Душевнее всех оказалась комсомолка Надя. Она так самоотверженно взялась за дело, что мы подружились. Вот так, день ото дня, прямо на колхозной ниве, наша дружба перерастала в «отношения», и мы стали встречаться.
По собственной моей классификации, Наденька принадлежала к категории девушек, в которых влюбляются, но с которыми не спят. Почти сразу она предупредила меня, что невинна и до замужества не собирается избавляться от этого недостатка.
Однако же, когда я дотрагивался до неё, она мелко дрожала; когда на местной «дискотеке», под «Танец с саблями» Арама Ильича Хачатуряна, мы танцевали медленный фокстрот, её тело трясла тропическая лихорадка; когда я её целовал, она вибрировала, как отбойный молоток.
Мы возвращались в общежитие с синими губами, отходили ко сну в абстинентном ознобе и изо всех сил оберегали Надюшину девственность.
Надо сказать, что заводские ребята не исповедовали моих моральных принципов. Каждый день перед сном у меня выпытывали, на какой стадии находятся наши отношения, и я каждый раз разочаровывал их нашим с Наденькой целомудрием.
Случилось как-то мужичкам чрезмерно попить водки, и их потянуло на подвиги. В этот момент им подвернулись мы с моей подружкой.

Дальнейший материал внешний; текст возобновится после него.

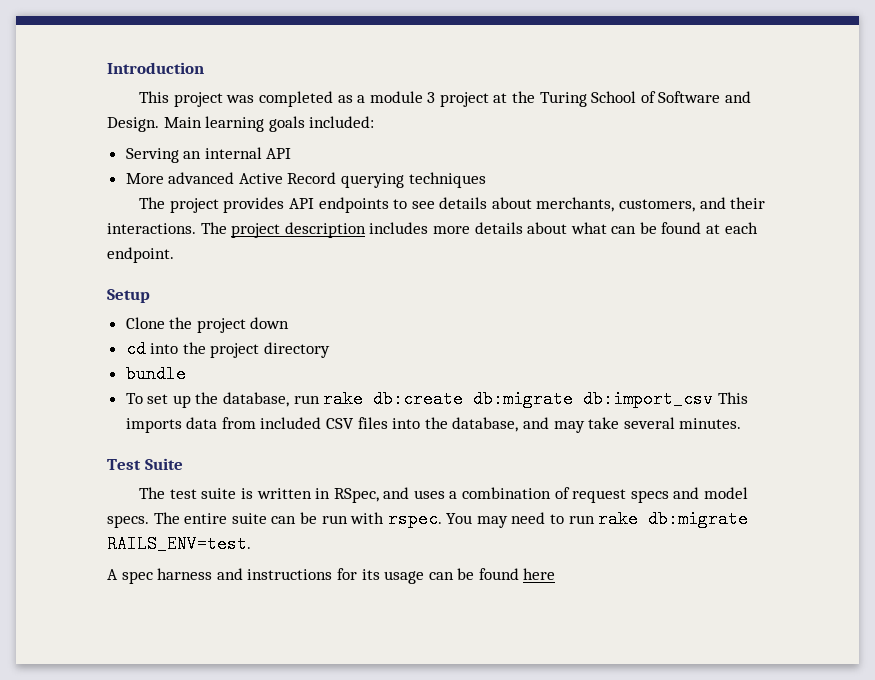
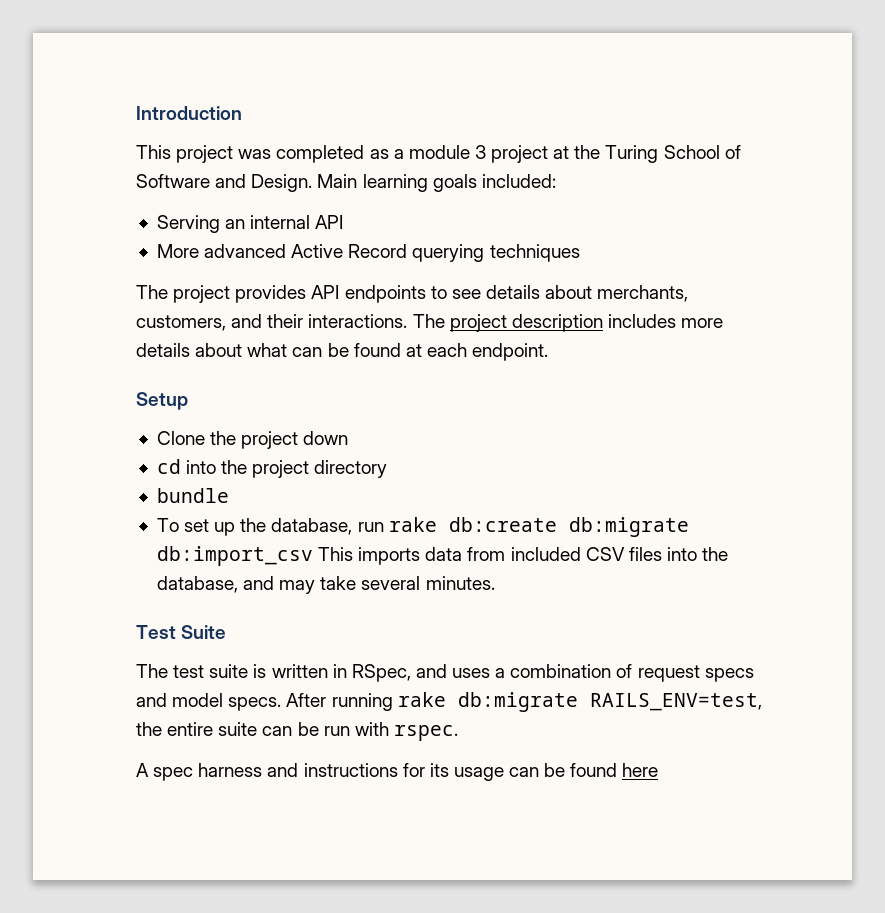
[153,512,180,524] The -> [286,692,762,712] [136,722,162,736] After running rake db:migrate RAILS_ENV=test, the
[446,510,749,528] [107,535,251,553] You may need to run rake db:migrate RAILS_ENV=test. -> (458, 733) none

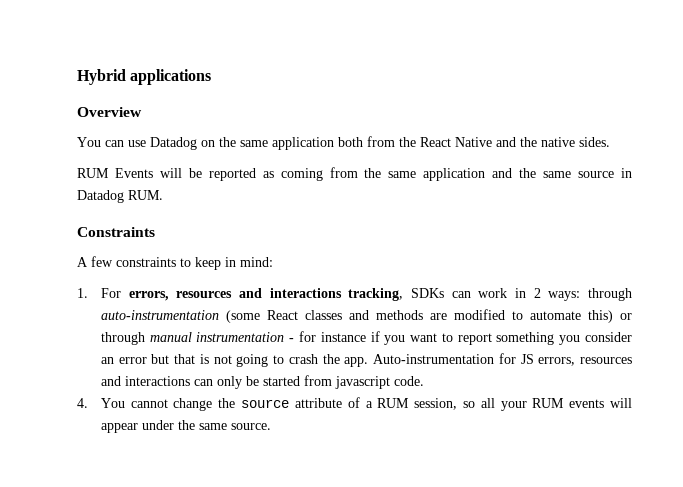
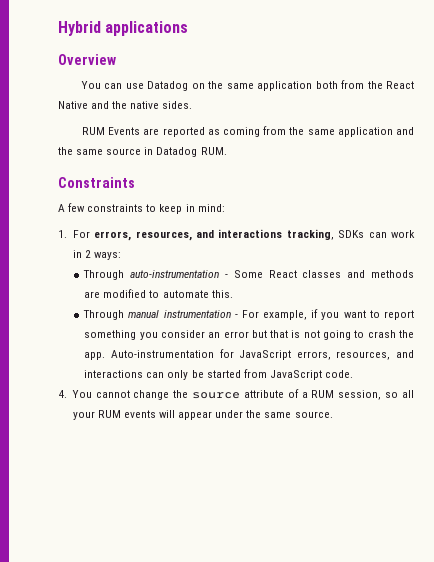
[159,168,202,178] will be -> [143,128,160,135] are
[176,291,233,298] resources -> [135,231,192,241] resources,
[588,288,633,301] [100,310,260,323] through auto-instrumentation (some -> [83,270,263,280] // Through auto-instrumentation - Some
[587,310,633,323] [100,332,145,345] this) or through -> [211,290,233,298] [83,310,125,320] this. // Through
[298,331,366,342] for instance -> [241,310,308,320] For example,
[520,354,632,366] JS errors, resources -> [239,350,391,360] JavaScript errors, resources,
[334,376,390,389] javascript -> [269,370,322,380] JavaScript

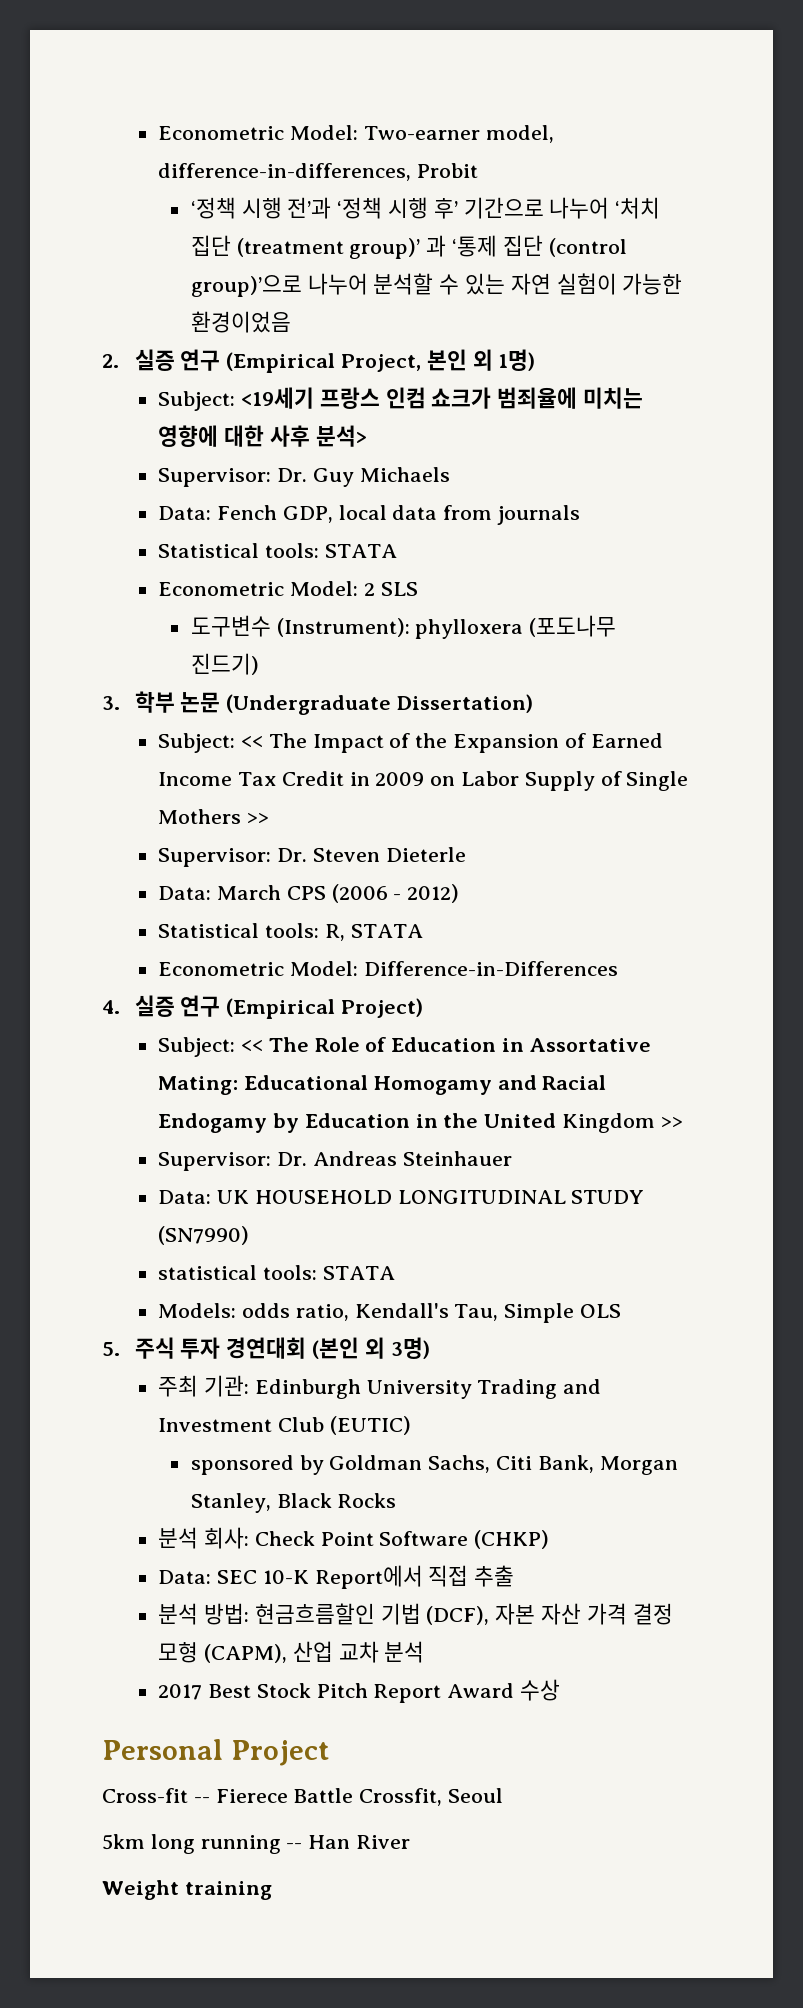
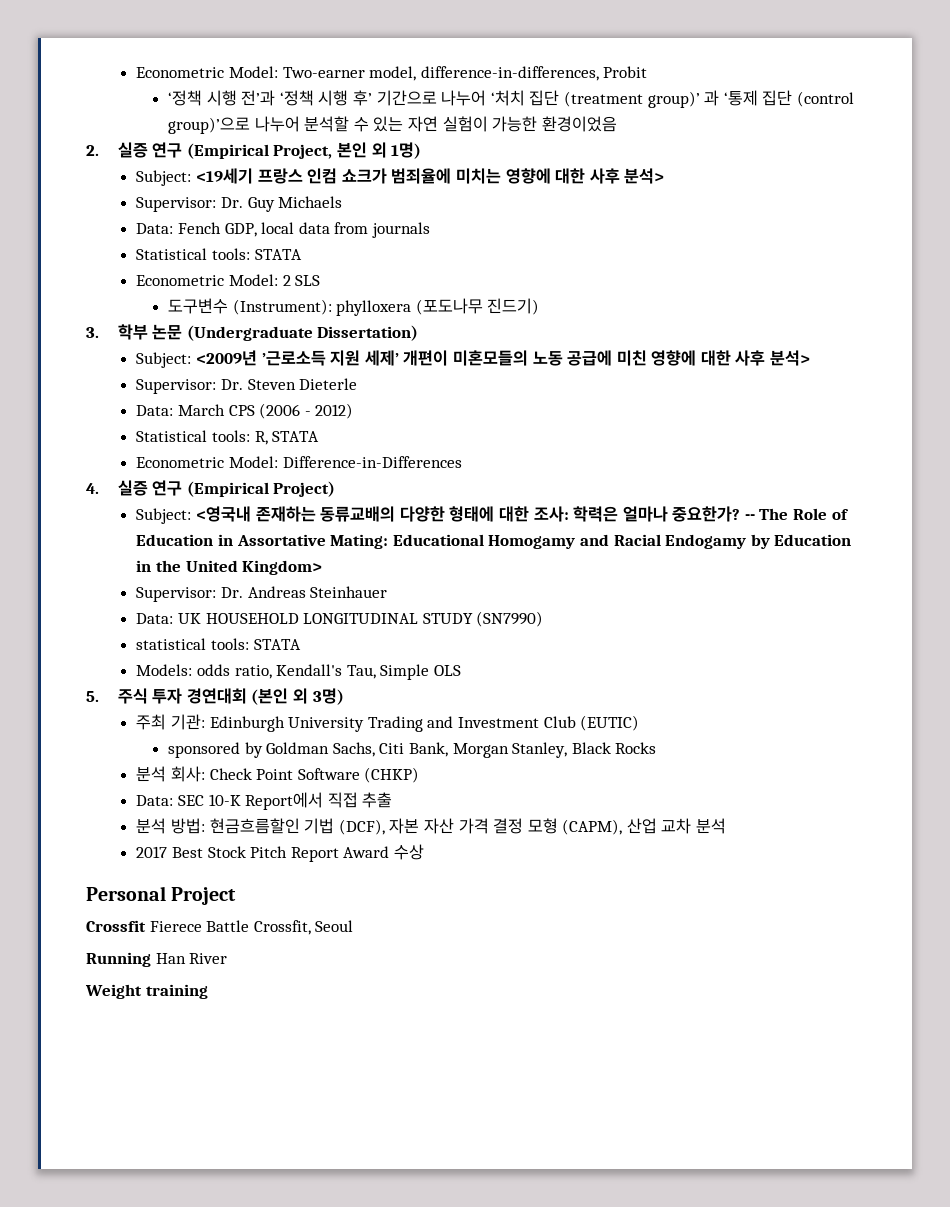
[241,733,663,753] [158,771,689,791] [158,809,270,824] << The Impact of the Expansion of Earned Income Tax Credit in 2009 on Labor Supply of Single Mothers >> -> [195,350,811,366] <2009년 ’근로소득 지원 세제’ 개편이 미혼모들의 노동 공급에 미친 영향에 대한 사후 분석>
[241,1040,264,1052] << -> [195,506,755,522] <영국내 존재하는 동류교배의 다양한 형태에 대한 조사: 학력은 얼마나 중요한가? --
[562,1113,683,1133] Kingdom >> -> [242,560,323,575] Kingdom>
[102,1788,210,1803] Cross-fit -- -> [86,920,146,932] Crossfit
[102,1834,303,1854] 5km long running -- -> [86,952,151,967] Running

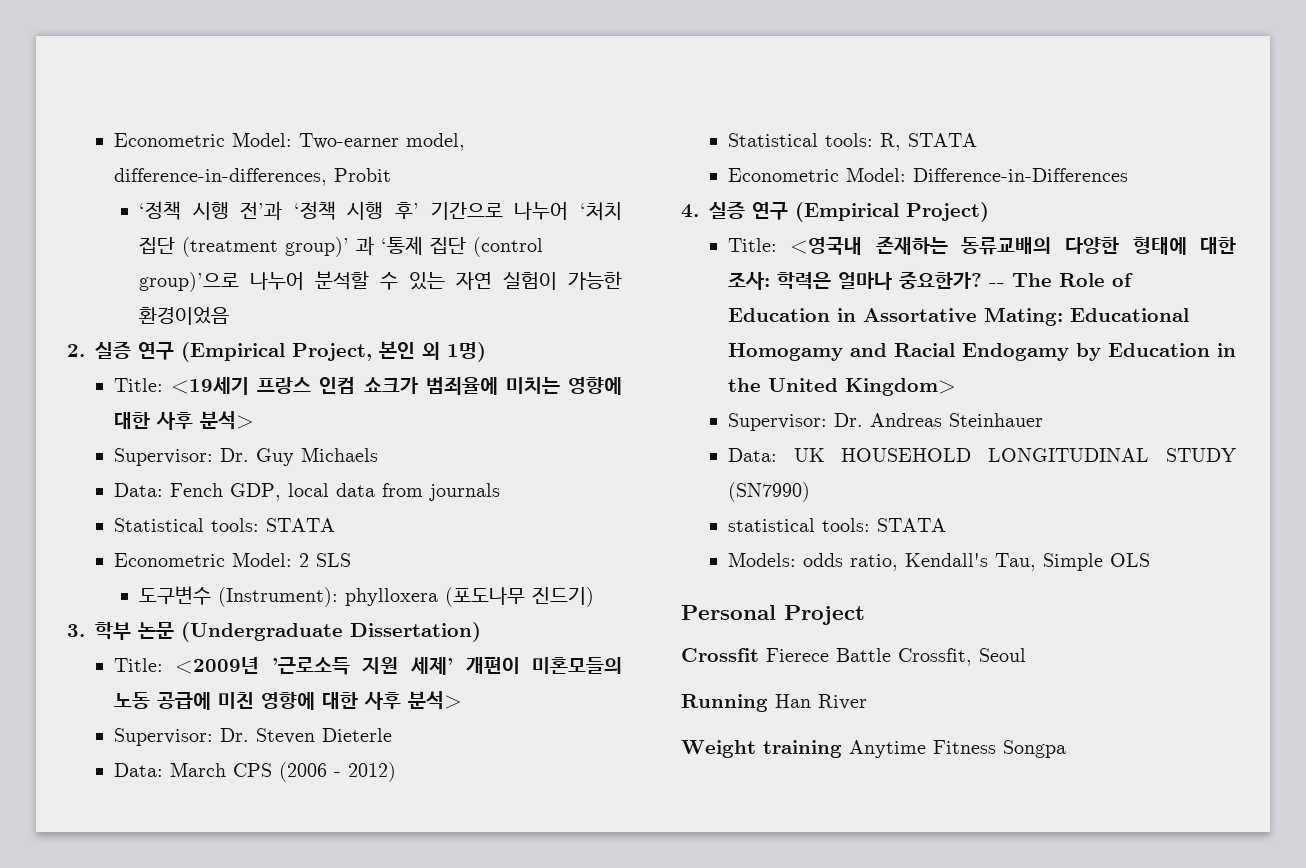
[136,170,192,186] Subject: -> [113,378,163,392] Title:
[136,352,192,368] Subject: -> [113,658,163,672] Title:
[136,508,192,524] Subject: -> [727,238,777,252] Title:
[86,688,344,705] [136,714,640,732] [168,742,657,758] [136,766,420,783] [136,792,393,810] [136,818,727,835] [136,844,424,862] // 5. 주식 투자 경연대회 (본인 외 3명) // 주최 기관: Edinburgh University Trading and Investment Club (EUTIC) // sponsored by Goldman Sachs, Citi Bank, Morgan Stanley, Black Rocks // 분석 회사: Check Point Software (CHKP) // Data: SEC 10-K Report에서 직접 추출 // 분석 방법: 현금흐름할인 기법 (DCF), 자본 자산 가격 결정 모형 (CAPM), 산업 교차 분석 // 2017 Best Stock Pitch Report Award 수상 -> (1150, 560) none
(208, 991) none -> [849,740,1066,758] Anytime Fitness Songpa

Спервоначалу пьяные работяги принялись подъезжать к девушке с устными сексуальными предложениями, а затем нагло и недвусмысленно полезли под юбку. Этого я и вовсе выдержать не мог. Я встал на защиту невинности. Мужички удивились, но лапать Наденьку не прекратили. Я полез драться. Меня скрутили в одну секунду, но бить не стали. Кессонщик Быця достал из-за пазухи бутылку самогона, ткнул ею мне в рожу и сказал:
— Еврей, ты не прав! Надьке не вдул и с нами не бухаешь! Если сам выжрешь «ноль семь» и сам дойдёшь до общаги, мы вас отпустим. Но если завтра Надюхе не засадишь, я ей сам засажу!

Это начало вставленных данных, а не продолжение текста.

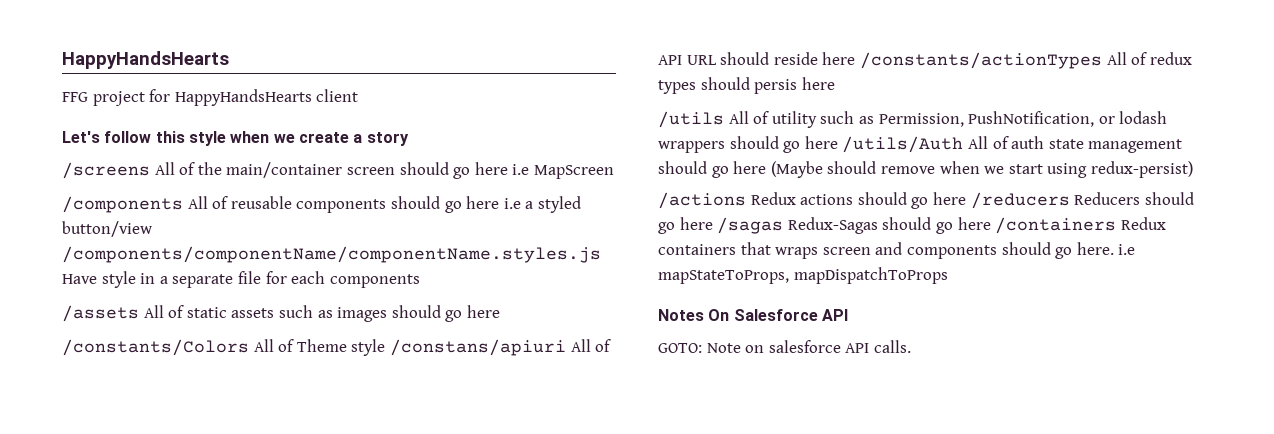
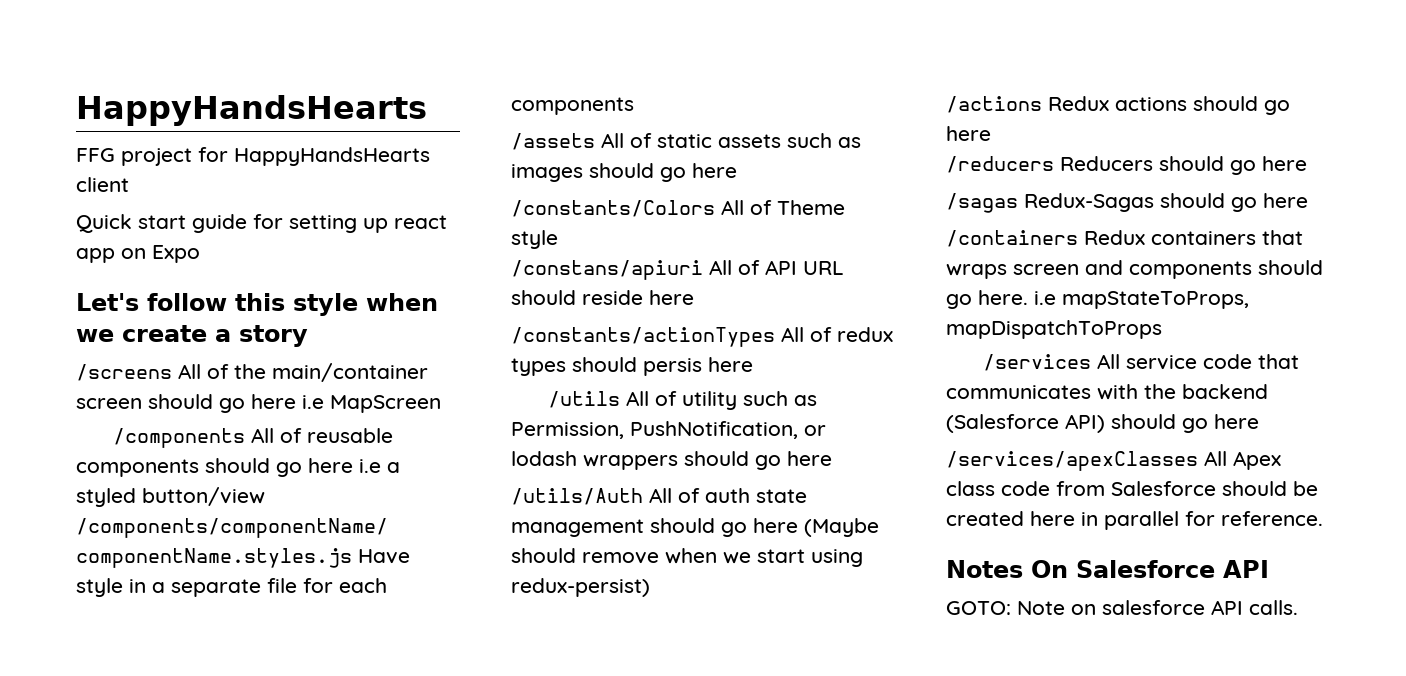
(359, 95) none -> [76,214,447,233] [76,245,200,263] // Quick start guide for setting up react app on Expo
(386, 347) none -> (558, 239) //
(856, 58) none -> (694, 297) //
(838, 142) none -> (832, 458) //
(966, 198) none -> (991, 133) //
(713, 223) none -> (1307, 163) //
(991, 223) none -> (1308, 200) //
(948, 275) none -> [982,354,1299,371] [946,384,1268,400] [946,414,1259,433] [946,451,1281,471] [946,481,1318,496] [946,511,1323,530] // /services All service code that communicates with the backend (Salesforce API) should go here // /services/apexClasses All Apex class code from Salesforce should be created here in parallel for reference.

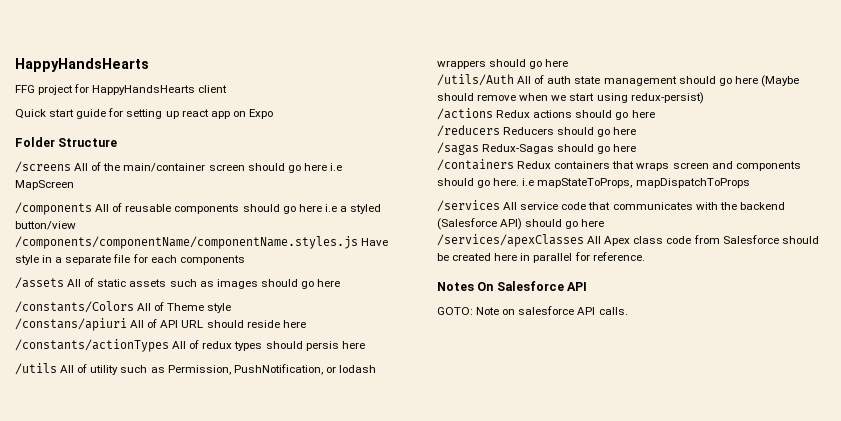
[76,293,438,316] [76,325,308,347] Let's follow this style when we create a story -> [15,137,118,147] Folder Structure

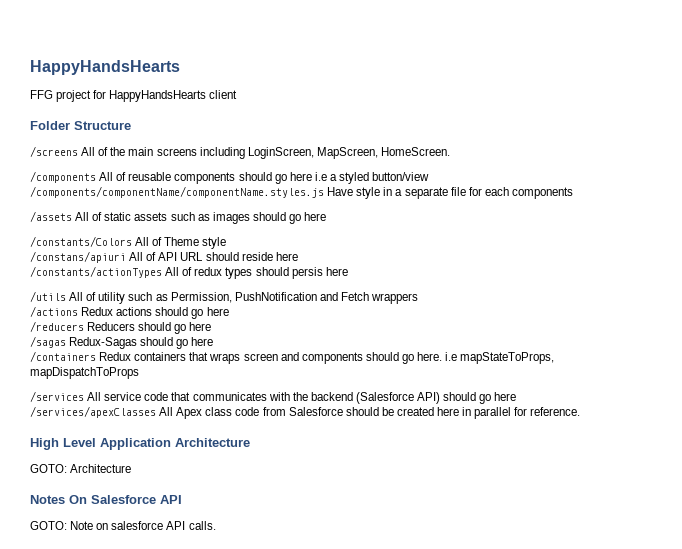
[15,108,273,119] // Quick start guide for setting up react app on Expo -> (238, 94) none
[123,163,342,173] [15,180,74,190] main/container screen should go here i.e MapScreen -> [128,147,450,159] main screens including LoginScreen, MapScreen, HomeScreen.
[233,364,376,375] [437,59,569,69] [437,74,799,87] [437,92,704,104] PushNotification, or lodash wrappers should go here // /utils/Auth All of auth state management should go here (Maybe should remove when we start using redux-persist) -> [234,292,419,304] PushNotification and Fetch wrappers
(645, 256) none -> [30,438,250,450] [30,464,132,473] // High Level Application Architecture // GOTO: Architecture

Перед входом в общежитие была вырыта канава. Через канаву была брошена узкая доска.
Я залпом выпил самогонку, прошёл по дощечке, практически на руках у девушки ввалился в дверь — и умер.
Не думаю, что угроза Быци была реальной, но только Наденька сделала вид, что сильно испугалась. Для начала она попросила меня клятвенно пообещать, что я не отберу у неё того «единственного богатства, которое при других обстоятельствах жизни (она) была бы счастлива вверить (мне) в вечное пользование». Я ответил, что «в жизни своей не обманул ни одной женщины» и, что «чистота (её) служит порукой моей мужественности».